> **REQUIRED WORK**:
Copy, in full, each line of the material that holds the word "none".

> **DATA EXCERPTS**:

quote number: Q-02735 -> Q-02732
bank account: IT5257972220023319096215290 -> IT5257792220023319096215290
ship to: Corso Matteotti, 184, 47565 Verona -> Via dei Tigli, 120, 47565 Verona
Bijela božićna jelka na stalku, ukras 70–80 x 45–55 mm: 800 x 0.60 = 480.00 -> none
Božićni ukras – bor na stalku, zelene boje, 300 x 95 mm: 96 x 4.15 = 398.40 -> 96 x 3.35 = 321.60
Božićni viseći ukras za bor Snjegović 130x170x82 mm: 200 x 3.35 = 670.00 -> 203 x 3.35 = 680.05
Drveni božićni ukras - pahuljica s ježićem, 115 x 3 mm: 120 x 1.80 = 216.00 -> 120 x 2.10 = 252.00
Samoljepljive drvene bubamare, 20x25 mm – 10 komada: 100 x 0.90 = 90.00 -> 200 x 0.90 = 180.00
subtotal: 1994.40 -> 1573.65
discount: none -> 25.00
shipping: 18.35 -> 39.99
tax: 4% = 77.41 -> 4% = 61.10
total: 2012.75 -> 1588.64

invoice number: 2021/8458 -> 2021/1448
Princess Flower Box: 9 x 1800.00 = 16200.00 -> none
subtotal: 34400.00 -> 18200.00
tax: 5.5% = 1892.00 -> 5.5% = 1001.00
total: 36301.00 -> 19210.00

> **RESULT OF THE TASK**:
Bijela božićna jelka na stalku, ukras 70–80 x 45–55 mm: 800 x 0.60 = 480.00 -> none
discount: none -> 25.00
Princess Flower Box: 9 x 1800.00 = 16200.00 -> none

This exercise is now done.